## [Task to complete]
Copy each line of the data that has "thing" in it.

----

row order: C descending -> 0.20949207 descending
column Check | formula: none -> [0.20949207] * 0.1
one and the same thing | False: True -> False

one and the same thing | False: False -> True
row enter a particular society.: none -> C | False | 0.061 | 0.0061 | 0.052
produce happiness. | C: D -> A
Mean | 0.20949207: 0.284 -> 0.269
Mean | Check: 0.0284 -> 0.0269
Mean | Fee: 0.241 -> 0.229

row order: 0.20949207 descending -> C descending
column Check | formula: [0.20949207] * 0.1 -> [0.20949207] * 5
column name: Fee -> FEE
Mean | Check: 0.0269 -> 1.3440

----

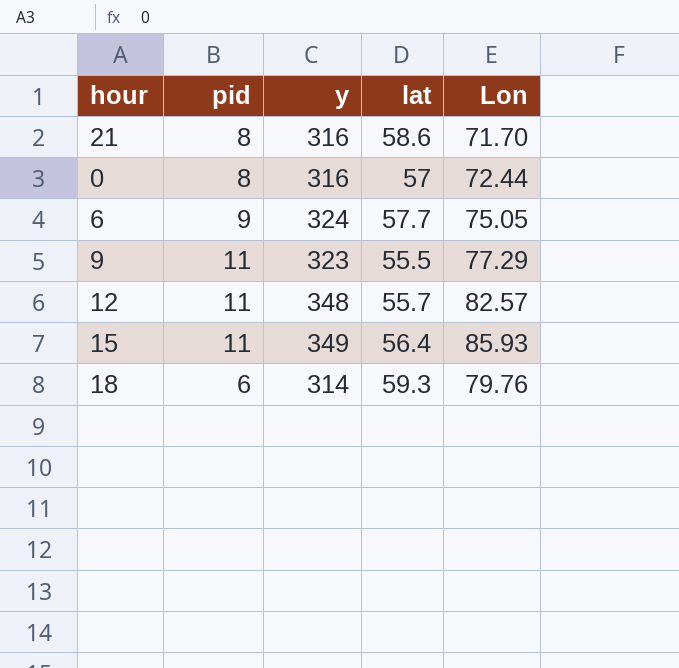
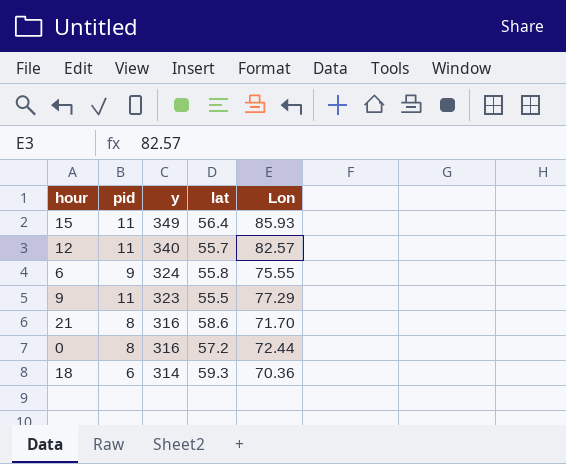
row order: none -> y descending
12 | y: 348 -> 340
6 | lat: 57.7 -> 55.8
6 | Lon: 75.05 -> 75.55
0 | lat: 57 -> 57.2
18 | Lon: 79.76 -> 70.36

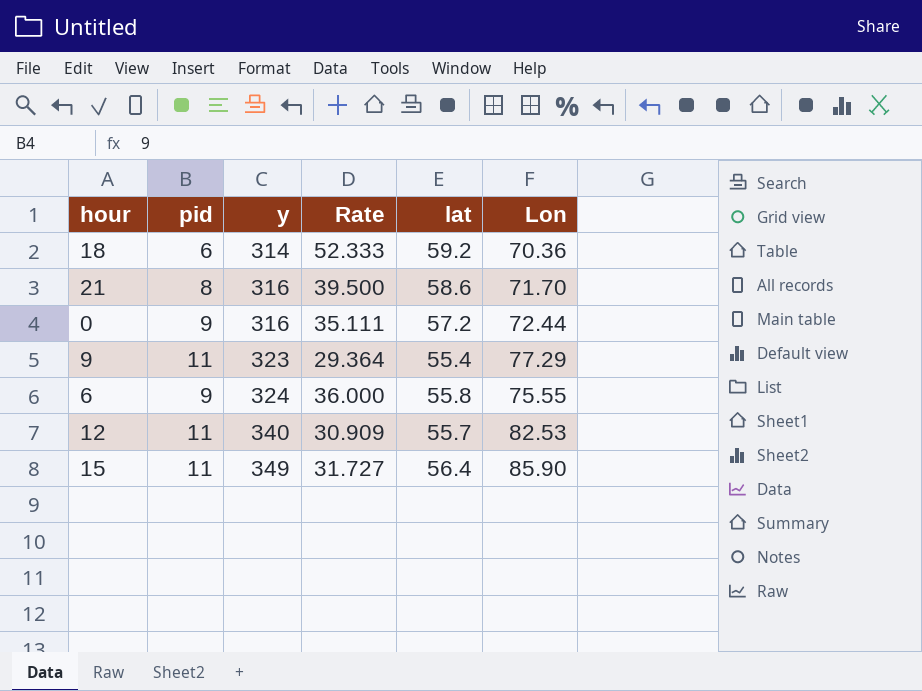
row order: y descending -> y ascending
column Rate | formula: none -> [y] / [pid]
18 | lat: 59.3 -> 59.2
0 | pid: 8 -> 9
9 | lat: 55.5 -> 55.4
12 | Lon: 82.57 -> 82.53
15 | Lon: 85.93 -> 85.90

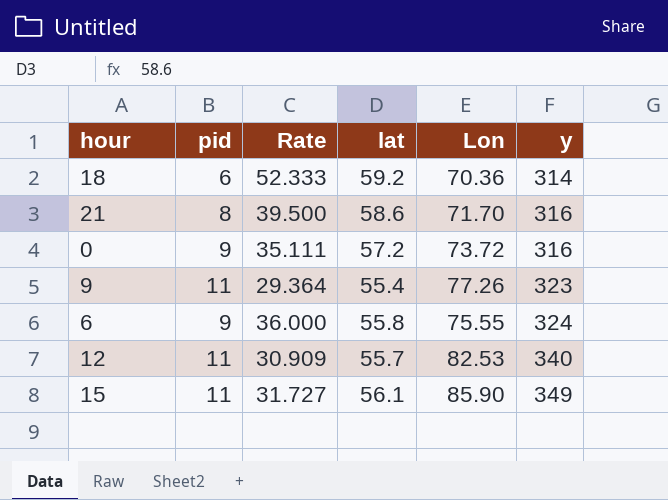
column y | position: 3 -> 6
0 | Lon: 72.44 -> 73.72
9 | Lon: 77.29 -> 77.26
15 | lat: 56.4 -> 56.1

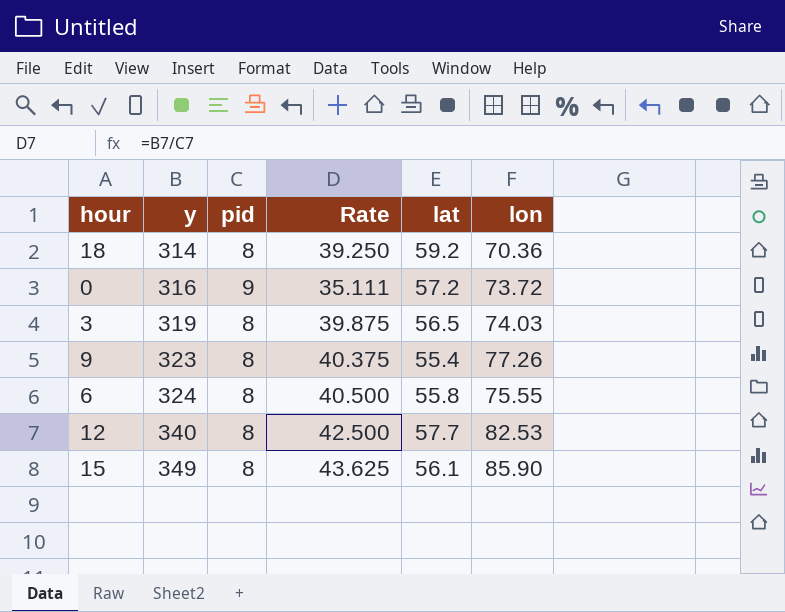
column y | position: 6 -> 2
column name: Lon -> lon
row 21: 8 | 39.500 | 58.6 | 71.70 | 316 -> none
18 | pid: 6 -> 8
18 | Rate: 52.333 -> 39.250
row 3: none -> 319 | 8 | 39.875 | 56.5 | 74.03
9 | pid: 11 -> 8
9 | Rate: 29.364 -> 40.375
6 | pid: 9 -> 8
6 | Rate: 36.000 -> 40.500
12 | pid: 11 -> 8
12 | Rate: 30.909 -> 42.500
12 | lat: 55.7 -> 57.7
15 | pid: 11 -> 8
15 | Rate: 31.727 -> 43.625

----

## [Answer for the task]
one and the same thing | False: True -> False
one and the same thing | False: False -> True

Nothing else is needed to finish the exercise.